To solidify the theory, hydrogen gas is “difficult to observe,” according to the paper, and the outgassed H2 would not have been picked up by the telescopes observing ‘Oumuamua.

“It’s a frozen iceberg of molecular hydrogen,” Darryl Seligman, one of the paper’s authors, told UChigcao News. “This explains every mysterious property about it.

Hydrogen gas is “the dominant constituent of Giant Molecular Clouds,” which are enormous clusters of gases spanning hundreds of light years in size.

The densest parts of these clouds are where stars are born. The temperatures within these dense cores can also be some of the coldest in the universe. The paper suggests that “macroscopic bodies composed of frozen molecular hydrogen gas that are not incorporated into stellar systems,” are then “released into low-velocity dispersion galactic orbits,” meaning that objects such as ‘Oumuamua are some of the leftovers from the process of creating stars.

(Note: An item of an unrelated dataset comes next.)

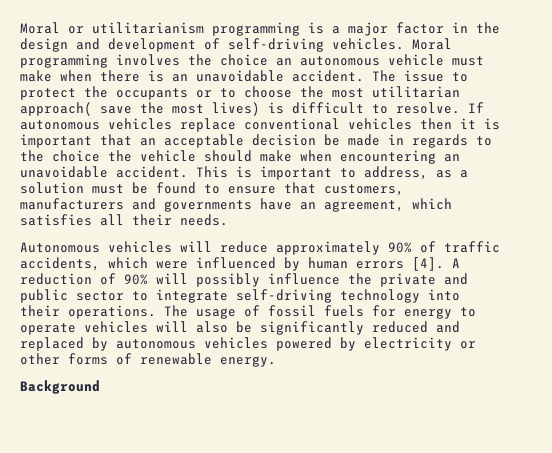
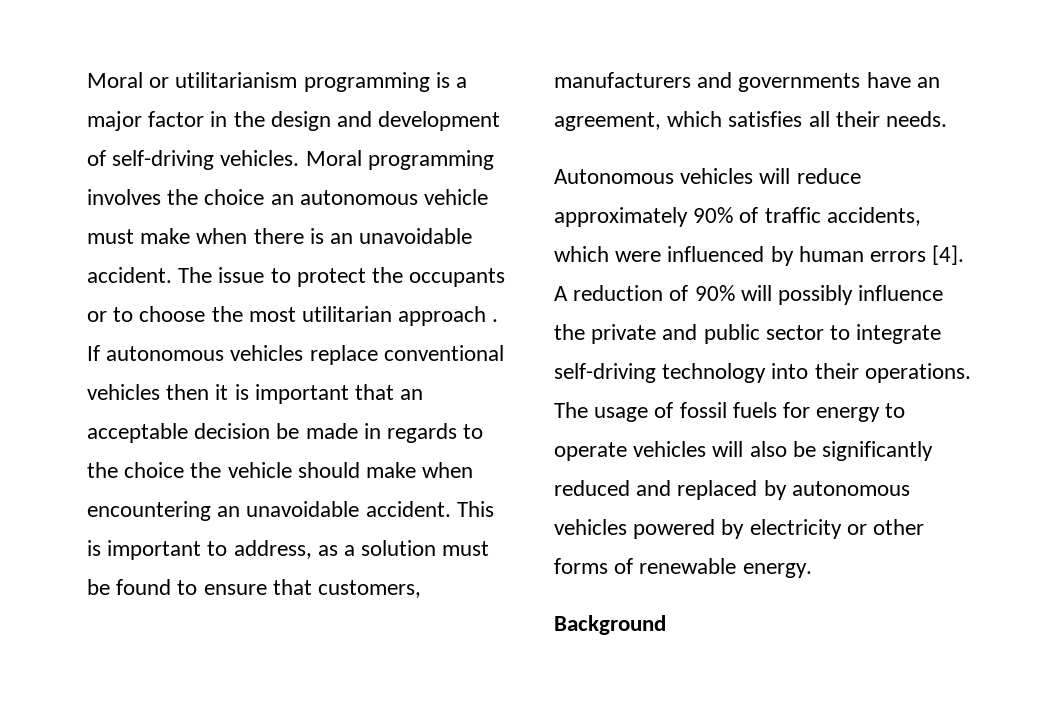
- The issue to protect the occupants or to choose the most utilitarian approach( save the most lives) is difficult to resolve.
+ The issue to protect the occupants or to choose the most utilitarian approach .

The paper estimates that ‘Oumuamua could be 100 million years old.

The paper also explained that ‘Oumuamua’s unusual shape could be a byproduct of its travel through our solar system, and that it likely was much larger before it got close to our Sun -- and before we ever laid eyes on it.

If ‘Oumuamua had never encountered our solar system, the paper said, it may have survived for around 37 million more years before a significant reduction in size.

The researchers wrote in their conclusions that if they are right about the origins and makeup of ‘Oumuamua, “it is likely that a large population of similar objects exist.”

If space truly is an ocean filled with these icebergs, it could open up new avenues of research and allow scientists to pry further into the intricate workings of space.

“A galactic sea of unbound planetesimal-sized objects has potential consequences for star and planet formation,” the paper states.

Considering the outflow of these objects isn’t even visible, Seligman told UChicago News that us seeing one at all “implies that there’s a ton of these things out there.

“The galaxy must be filled with these dark hydrogen icebergs. That’s incredibly cool.”